Warhorse Studios s.r.o.
- Type: Subsidiary
- Industry: Video games
- Founded: 25 July 2011; 15 years ago
- Founders: Dan Vávra; Martin Klíma;
- Headquarters: Prague, Czech Republic
- Key people: Martin Frývaldský (CEO); Martin Klíma (executive producer); Dan Vávra (creative director);
- Products: Kingdom Come series
- Operating income: 28,496,000 Czech koruna (2023)
- Net income: 28,233,000 Czech koruna (2023)
- Total assets: 700,034,000 Czech koruna (2023)
- Number of employees: 250 (2024)
- Parent: Fellowship Entertainment
- Website: warhorsestudios.cz

= Warhorse Studios =

Czech video game developer

Warhorse Studios s.r.o. is a Czech video game developer based in Prague. Founded in July 2011 by Dan Vávra and Martin Klíma, the studio is best known for developing the Kingdom Come series, which began with Kingdom Come: Deliverance in February 2018 and continued with Kingdom Come: Deliverance II in February 2025. In February 2019, the company was acquired by Plaion.

== History ==
Warhorse Studios’ foundation was announced on 25 July 2011 by Dan Vávra, formerly a writer and game designer for 2K Czech, and Martin Klíma, formerly a producer for Bohemia Interactive. Early hires were Viktor Bocan and Zbyněk Trávnický.

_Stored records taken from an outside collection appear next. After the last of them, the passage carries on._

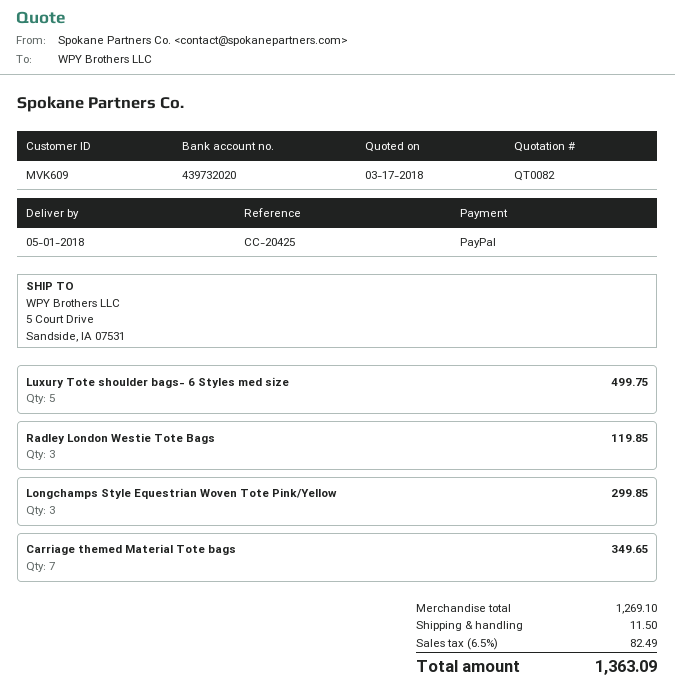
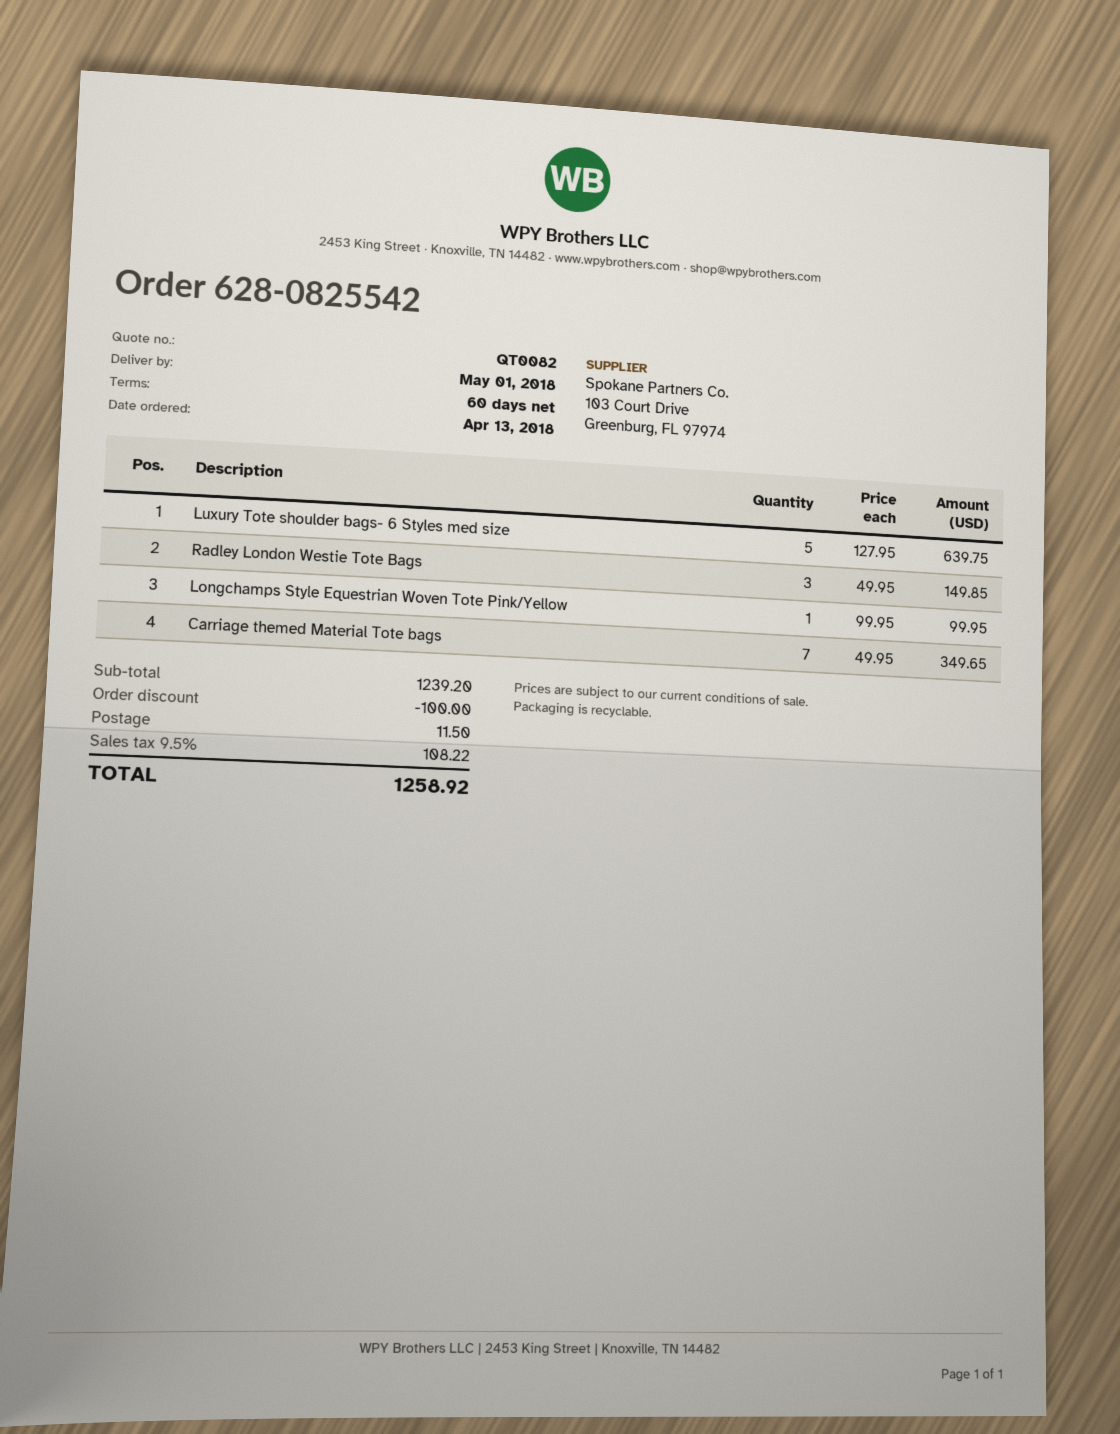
Luxury Tote shoulder bags- 6 Styles med size: 5 for 499.75 -> 5 for 639.75
Radley London Westie Tote Bags: 3 for 119.85 -> 3 for 149.85
Longchamps Style Equestrian Woven Tote Pink/Yellow: 3 for 299.85 -> 1 for 99.95
subtotal: 1269.10 -> 1239.20
discount: none -> 100.00
tax: 6.5% = 82.49 -> 9.5% = 108.22
total: 1363.09 -> 1258.92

The studio's first project was role-playing video game Kingdom Come: Deliverance, which was released on 13 February 2018. By February 2024, the game had sold six million units.

On 13 February 2019, the studio was acquired by Koch Media (renamed Plaion in 2022) for . As of August 2019, Warhorse had 131 employees.

On 10 June 2021, it was announced that Warhorse Studios would be collaborating with Saber Interactive to develop a Kingdom Come: Deliverance port for the Nintendo Switch. Kingdom Come: Deliverance Royal Edition, which includes the game's five DLCs, was released in March 2024.

In April 2024, Warhorse Studios announced Kingdom Come: Deliverance II. By this time, the company employed about 250 people. The game was released in February 2025, and sold one million units in a single day. On 12th November, Warhorse announced a sales milestone of 4 million units sold.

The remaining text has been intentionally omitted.